▶ [Record excerpts]:

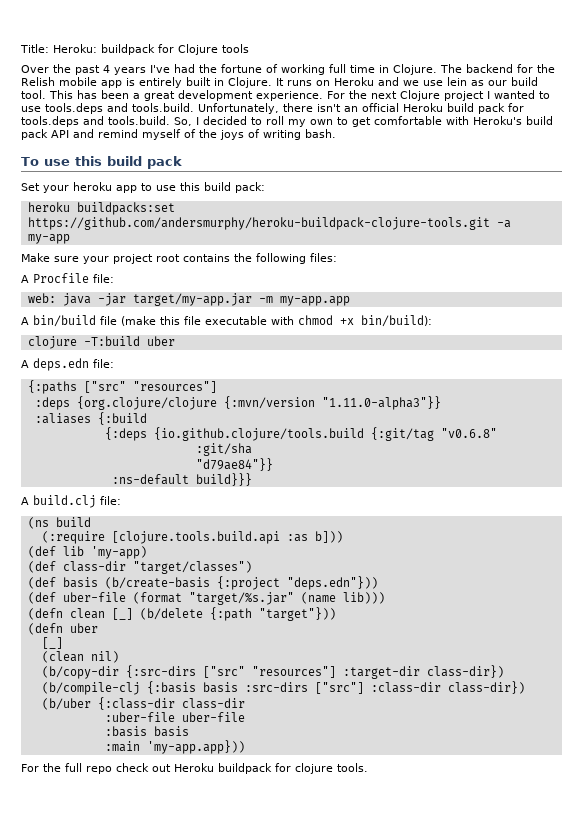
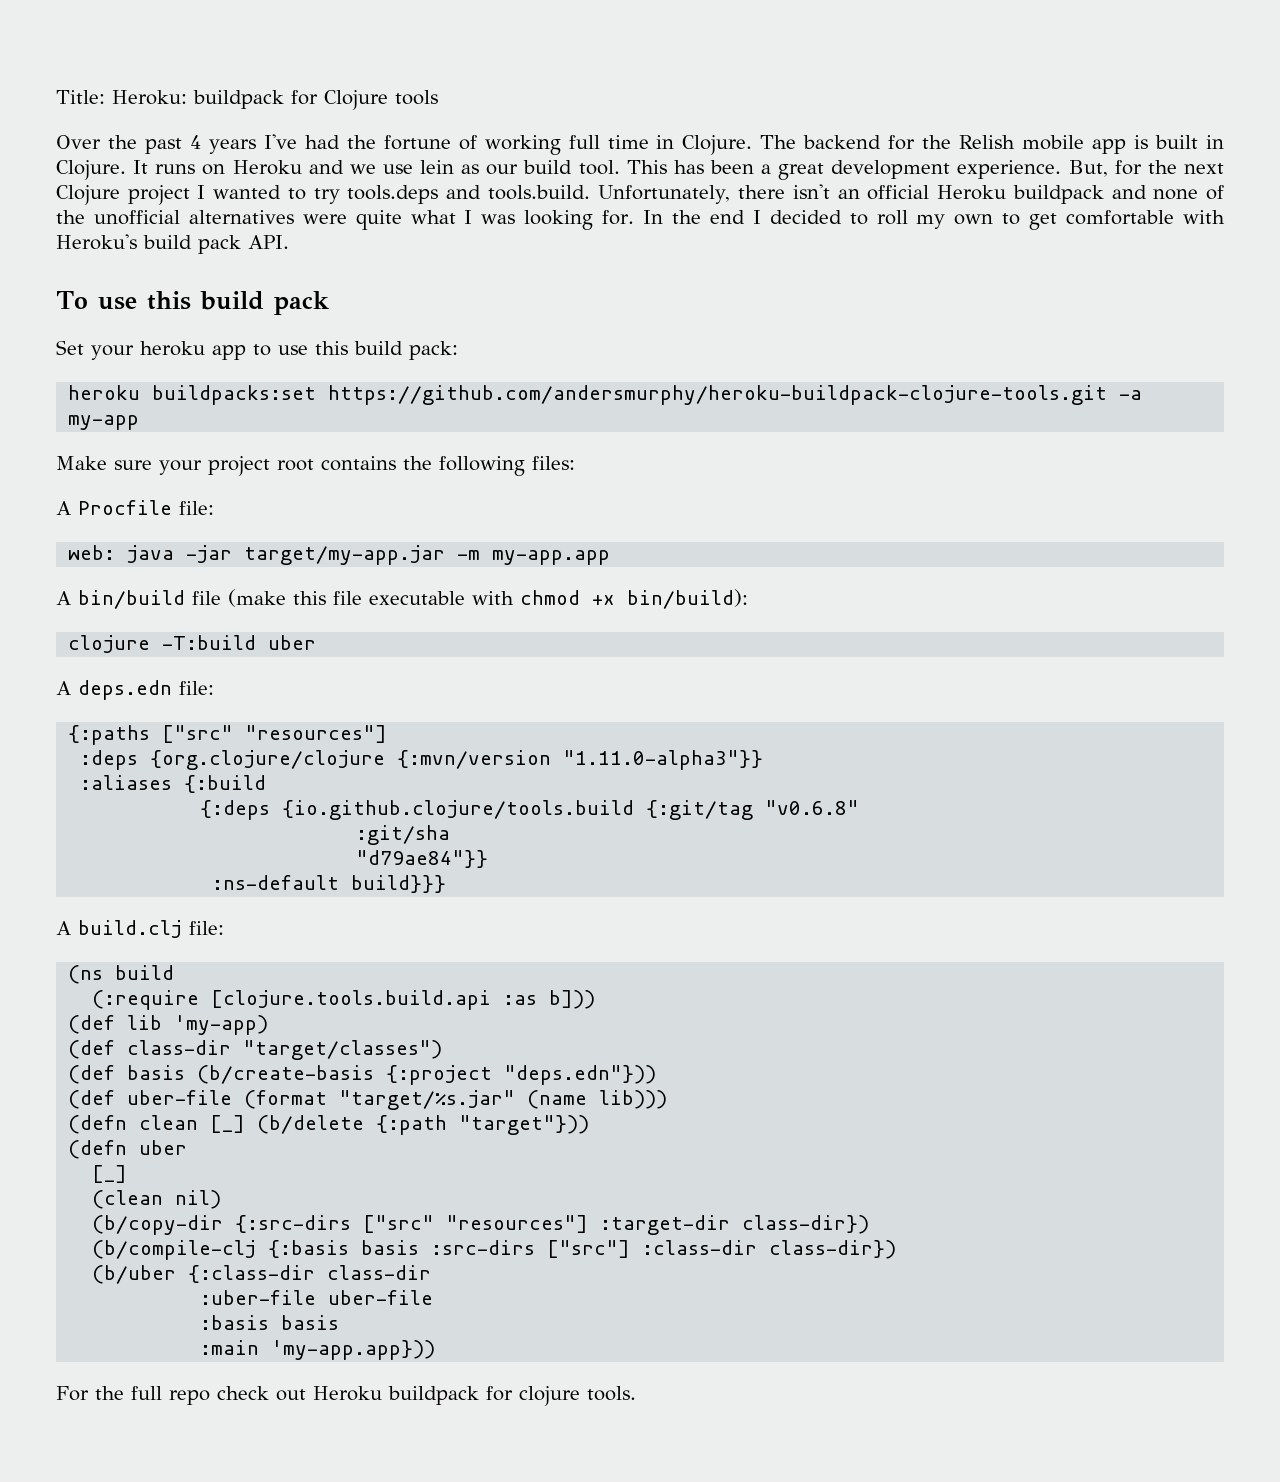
[139,77,182,88] entirely -> (1149, 142) none
[327,91,345,99] For -> [1068,160,1142,177] But, for
[21,106,41,112] use -> [313,188,340,204] try
[447,103,524,114] [21,116,192,127] build pack for tools.deps and tools.build. So, -> [1012,185,1224,204] [56,210,745,230] buildpack and none of the unofficial alternatives were quite what I was looking for. In the end
[51,129,336,140] API and remind myself of the joys of writing bash. -> [248,235,289,249] API.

▶ [To do]: Return exactly the lines of the data, and only those, from the line with "[327,91,345,99] For ->" through the last line, inclusive.

▶ [Written response]:
[327,91,345,99] For -> [1068,160,1142,177] But, for
[21,106,41,112] use -> [313,188,340,204] try
[447,103,524,114] [21,116,192,127] build pack for tools.deps and tools.build. So, -> [1012,185,1224,204] [56,210,745,230] buildpack and none of the unofficial alternatives were quite what I was looking for. In the end
[51,129,336,140] API and remind myself of the joys of writing bash. -> [248,235,289,249] API.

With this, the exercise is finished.